→ **What the task asks**
Write out each record below exactly, without pictures.

START Data section

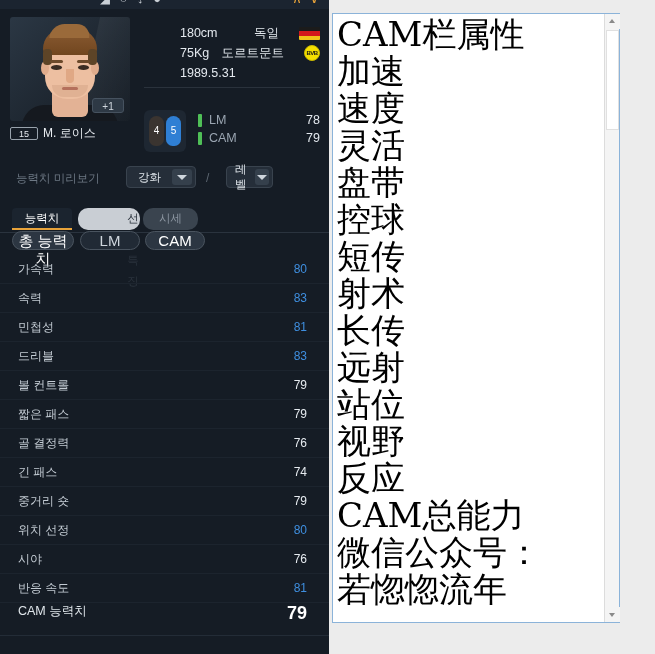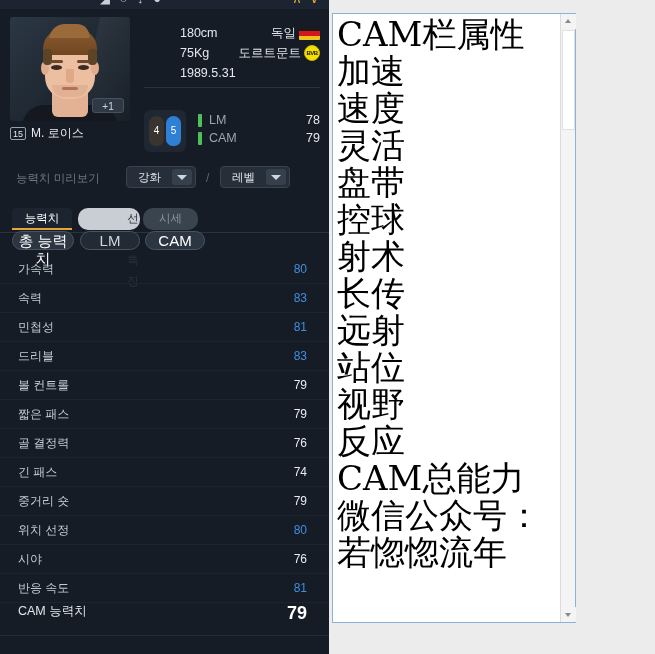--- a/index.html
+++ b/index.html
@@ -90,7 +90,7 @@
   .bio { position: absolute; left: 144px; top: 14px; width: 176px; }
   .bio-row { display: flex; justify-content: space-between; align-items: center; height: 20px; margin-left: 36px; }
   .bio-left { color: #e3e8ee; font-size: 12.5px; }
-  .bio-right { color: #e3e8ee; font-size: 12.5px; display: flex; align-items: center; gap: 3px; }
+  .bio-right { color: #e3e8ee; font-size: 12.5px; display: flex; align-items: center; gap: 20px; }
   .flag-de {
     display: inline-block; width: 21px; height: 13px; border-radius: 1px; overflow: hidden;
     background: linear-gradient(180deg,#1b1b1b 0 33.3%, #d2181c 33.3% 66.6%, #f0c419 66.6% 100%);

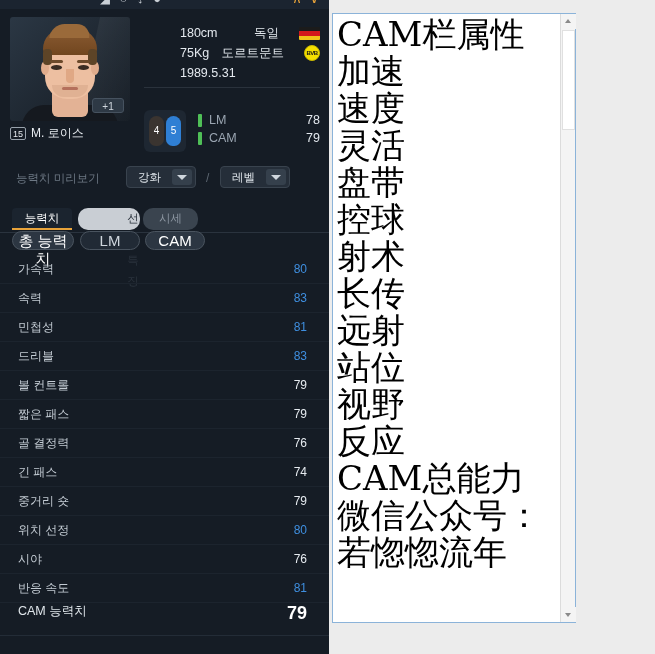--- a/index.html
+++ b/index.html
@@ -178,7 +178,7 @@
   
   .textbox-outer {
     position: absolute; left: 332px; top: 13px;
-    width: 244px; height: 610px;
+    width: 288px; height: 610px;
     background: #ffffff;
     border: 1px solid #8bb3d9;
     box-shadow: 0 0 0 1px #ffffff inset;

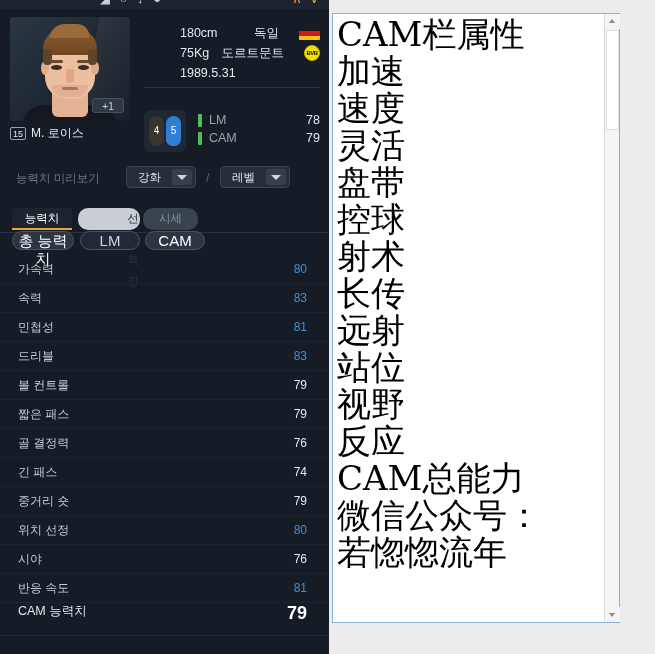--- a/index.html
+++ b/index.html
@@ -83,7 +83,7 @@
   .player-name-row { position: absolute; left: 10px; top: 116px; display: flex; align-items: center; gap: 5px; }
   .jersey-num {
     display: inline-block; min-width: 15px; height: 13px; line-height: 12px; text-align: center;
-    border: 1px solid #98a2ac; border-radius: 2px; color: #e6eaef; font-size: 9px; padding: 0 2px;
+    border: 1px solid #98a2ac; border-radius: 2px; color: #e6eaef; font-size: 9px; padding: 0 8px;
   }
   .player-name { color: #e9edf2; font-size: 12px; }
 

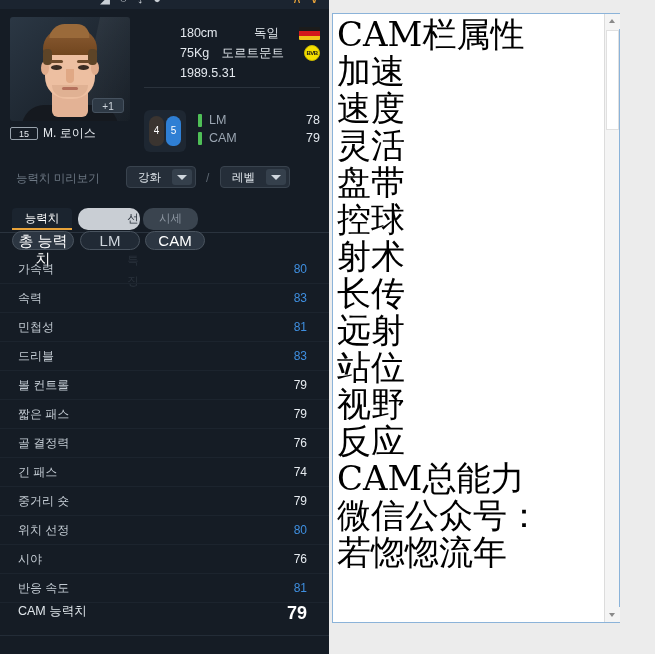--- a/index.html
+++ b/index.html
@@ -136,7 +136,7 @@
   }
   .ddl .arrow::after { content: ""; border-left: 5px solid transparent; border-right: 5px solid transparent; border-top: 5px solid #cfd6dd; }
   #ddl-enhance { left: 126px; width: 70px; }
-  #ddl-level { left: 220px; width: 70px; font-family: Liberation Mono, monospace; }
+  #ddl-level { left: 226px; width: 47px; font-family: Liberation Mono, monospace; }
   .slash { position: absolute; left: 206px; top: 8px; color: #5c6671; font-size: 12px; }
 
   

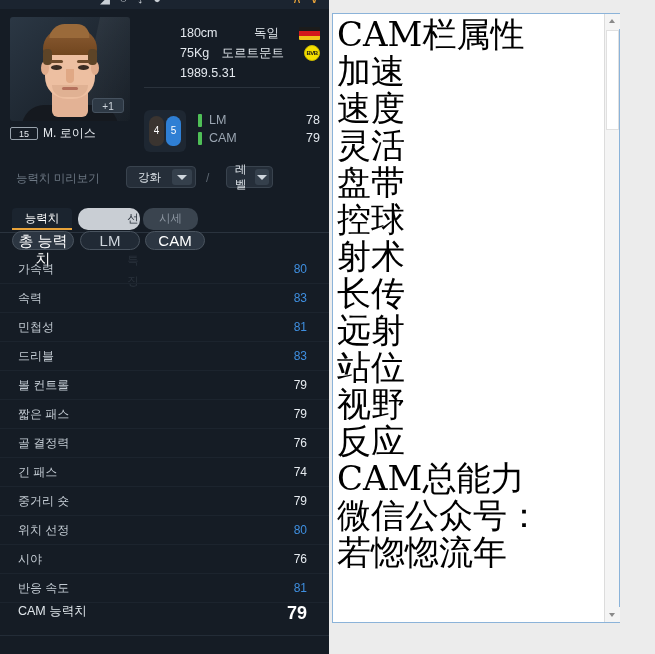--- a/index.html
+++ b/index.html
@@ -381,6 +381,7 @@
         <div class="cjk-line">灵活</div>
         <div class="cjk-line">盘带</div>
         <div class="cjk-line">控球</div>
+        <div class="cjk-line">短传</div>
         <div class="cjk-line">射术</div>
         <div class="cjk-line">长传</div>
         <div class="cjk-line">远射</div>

END Data section

→ **Exercise solution**
--- a/index.html
+++ b/index.html
@@ -90,7 +90,7 @@
   .bio { position: absolute; left: 144px; top: 14px; width: 176px; }
   .bio-row { display: flex; justify-content: space-between; align-items: center; height: 20px; margin-left: 36px; }
   .bio-left { color: #e3e8ee; font-size: 12.5px; }
-  .bio-right { color: #e3e8ee; font-size: 12.5px; display: flex; align-items: center; gap: 3px; }
+  .bio-right { color: #e3e8ee; font-size: 12.5px; display: flex; align-items: center; gap: 20px; }
   .flag-de {
     display: inline-block; width: 21px; height: 13px; border-radius: 1px; overflow: hidden;
     background: linear-gradient(180deg,#1b1b1b 0 33.3%, #d2181c 33.3% 66.6%, #f0c419 66.6% 100%);

--- a/index.html
+++ b/index.html
@@ -178,7 +178,7 @@
   
   .textbox-outer {
     position: absolute; left: 332px; top: 13px;
-    width: 244px; height: 610px;
+    width: 288px; height: 610px;
     background: #ffffff;
     border: 1px solid #8bb3d9;
     box-shadow: 0 0 0 1px #ffffff inset;

--- a/index.html
+++ b/index.html
@@ -83,7 +83,7 @@
   .player-name-row { position: absolute; left: 10px; top: 116px; display: flex; align-items: center; gap: 5px; }
   .jersey-num {
     display: inline-block; min-width: 15px; height: 13px; line-height: 12px; text-align: center;
-    border: 1px solid #98a2ac; border-radius: 2px; color: #e6eaef; font-size: 9px; padding: 0 2px;
+    border: 1px solid #98a2ac; border-radius: 2px; color: #e6eaef; font-size: 9px; padding: 0 8px;
   }
   .player-name { color: #e9edf2; font-size: 12px; }
 

--- a/index.html
+++ b/index.html
@@ -136,7 +136,7 @@
   }
   .ddl .arrow::after { content: ""; border-left: 5px solid transparent; border-right: 5px solid transparent; border-top: 5px solid #cfd6dd; }
   #ddl-enhance { left: 126px; width: 70px; }
-  #ddl-level { left: 220px; width: 70px; font-family: Liberation Mono, monospace; }
+  #ddl-level { left: 226px; width: 47px; font-family: Liberation Mono, monospace; }
   .slash { position: absolute; left: 206px; top: 8px; color: #5c6671; font-size: 12px; }
 
   

--- a/index.html
+++ b/index.html
@@ -381,6 +381,7 @@
         <div class="cjk-line">灵活</div>
         <div class="cjk-line">盘带</div>
         <div class="cjk-line">控球</div>
+        <div class="cjk-line">短传</div>
         <div class="cjk-line">射术</div>
         <div class="cjk-line">长传</div>
         <div class="cjk-line">远射</div>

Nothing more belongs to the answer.